You'll learn some specifics like why some raw onion is good for you and why cooked mushrooms are so beneficial etc.

-----------------------

I've previously mentioned how useful Instant Pots are for us for this way of eating. Thanks again to those who recommended the them. Here are a few examples of my 3qt Instant Pot power usage when run off a battery through an inverter. My LFP battery BMS reports 730 watts when the 3qt Instant Pot is coming up to pressure. Typically that's around 57 amps from my small 58Ah battery.

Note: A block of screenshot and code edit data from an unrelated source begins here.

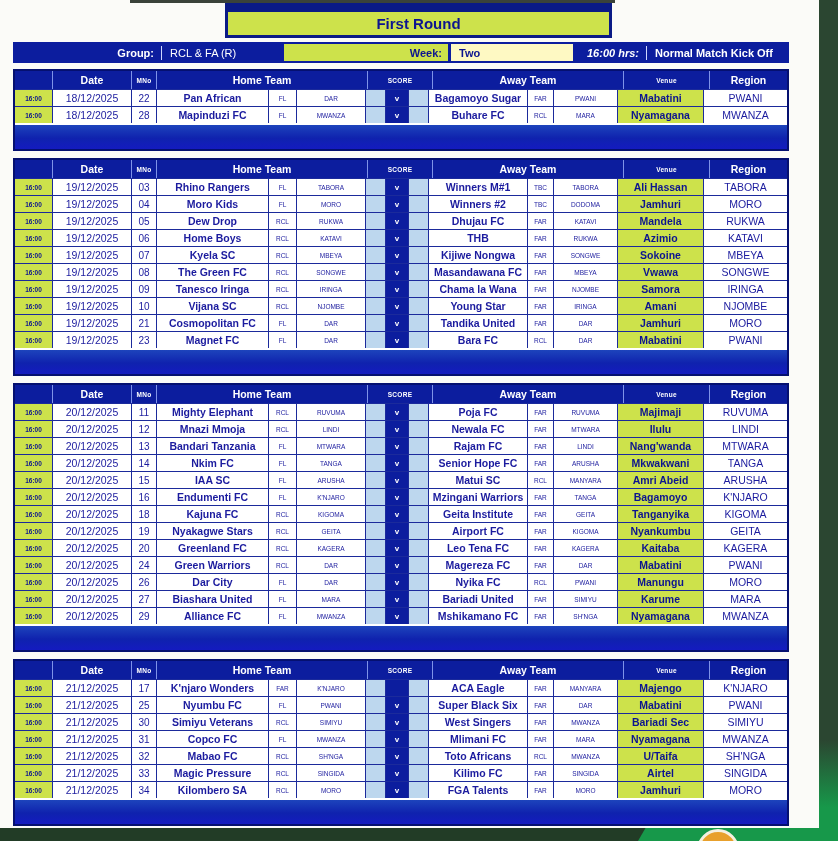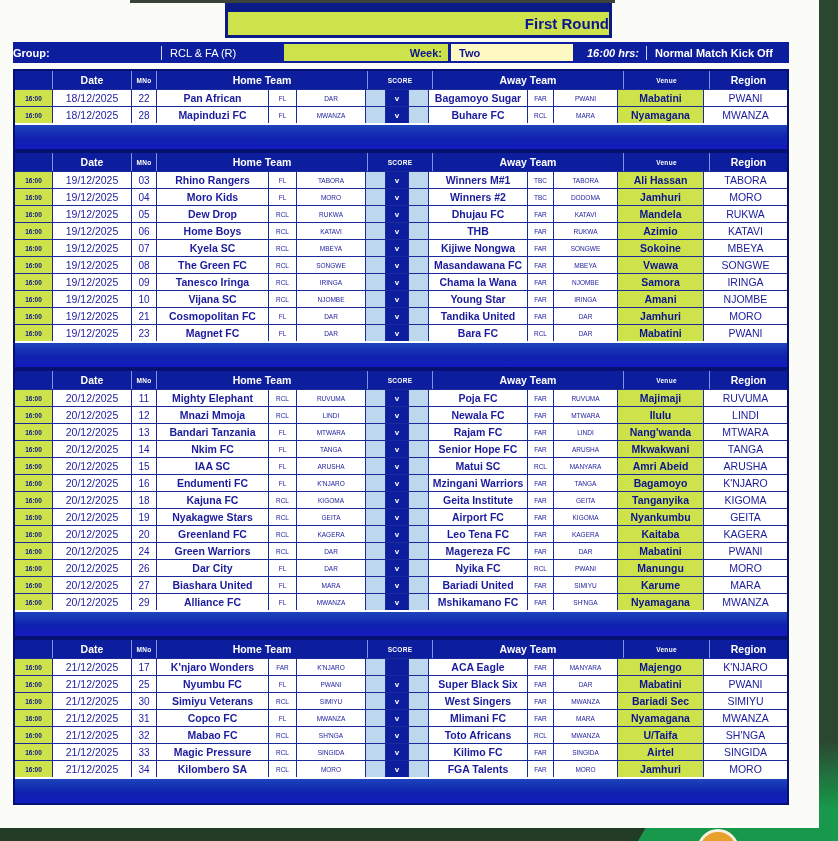"First Round" .title-box { justify-content: flex-end -> center }
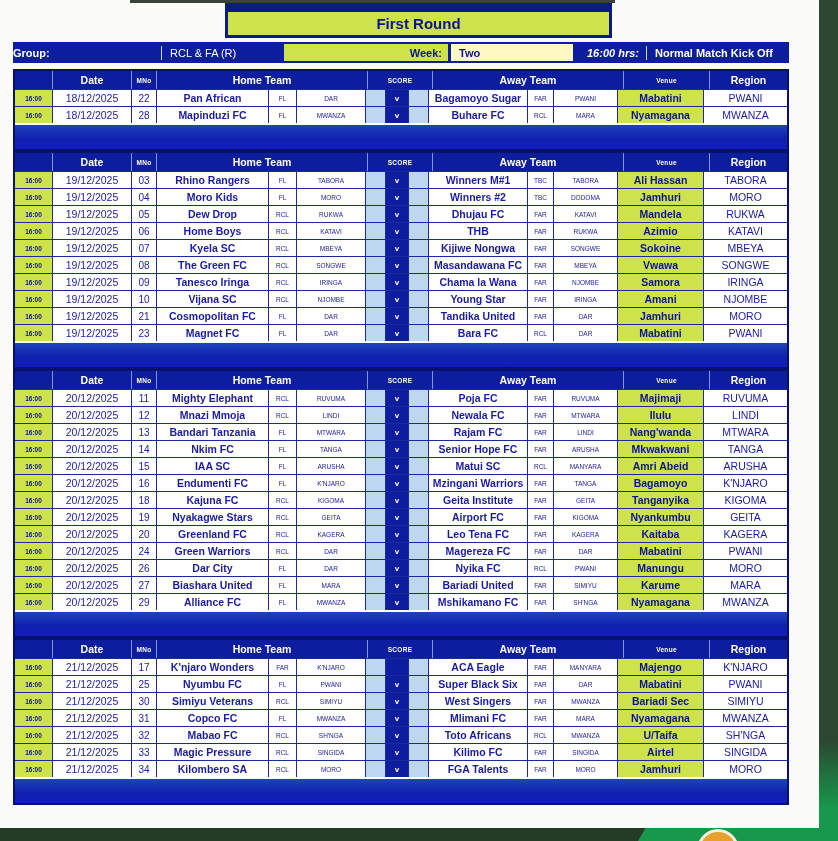"Group:" .ib-group-lbl { text-align: left -> right }
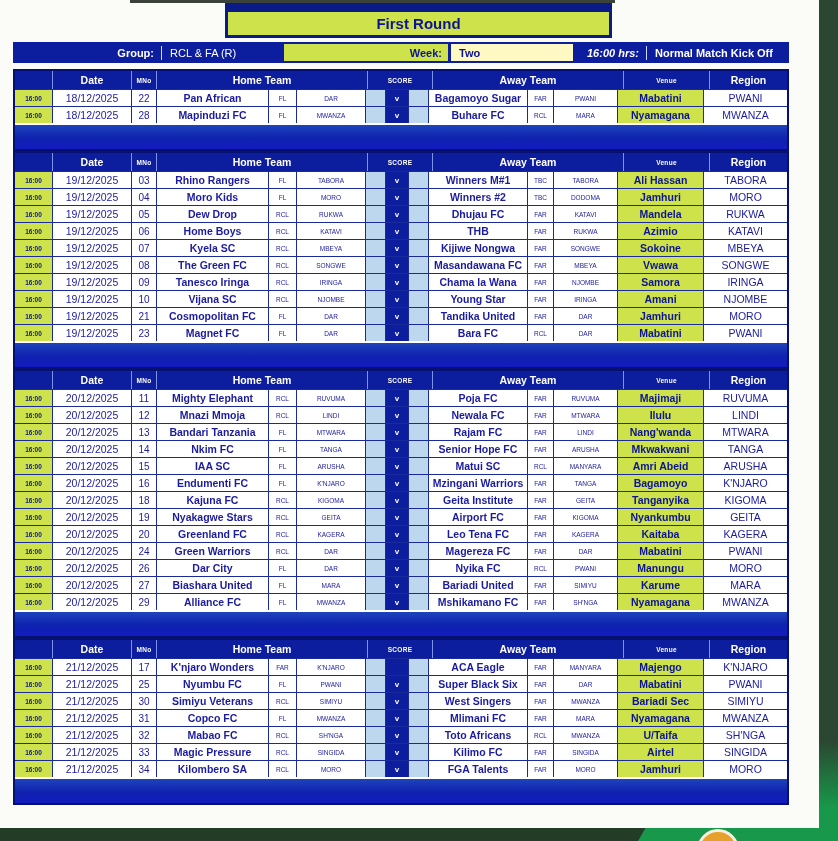"Date" .section { margin-bottom: none -> 7px }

#1. 2 cups water, 12 minutes pressure cook time, 13.95Ah total; 12.74Ah coming up to high pressure & 1.21Ah for the 12 min cook time

#2. 3.5 cups fridge cold veg broth, 6 minutes pressure cook time, 18.38Ah total; 18.16Ah coming up to high pressure & 0.22Ah for the 6 min cook time

#3. 2.5 cups water, 45 minutes pressure cook time, 17.53Ah total; 12.46Ah coming up to high pressure & 5.07Ah for the 45 min cook time

It's clear that volume and initial temperature of the liquid used and cook time all affect power usage but not enough to be too overly focused on. Our water comes from a well and is around 55F. Water in a van would likely be warmer than that.

I cook beans for 45 minutes plus 15 minute natural pressure release in the Instant Pot based on Dr. Michael Greger's advice:


Transcript available here: https://nutritionfacts.org/video/how...tin-poisoning/

For me, a 2:1 water/bean ratio works great. (2 cups water, 1 cup beans for example)

My top two go to sources for reliable information for this stuff are Dr. Joel Fuhrman and Dr. Michael Greger. They both have a no BS style and the data driven information they provide is supported by links to qualified and critically analyzed studies.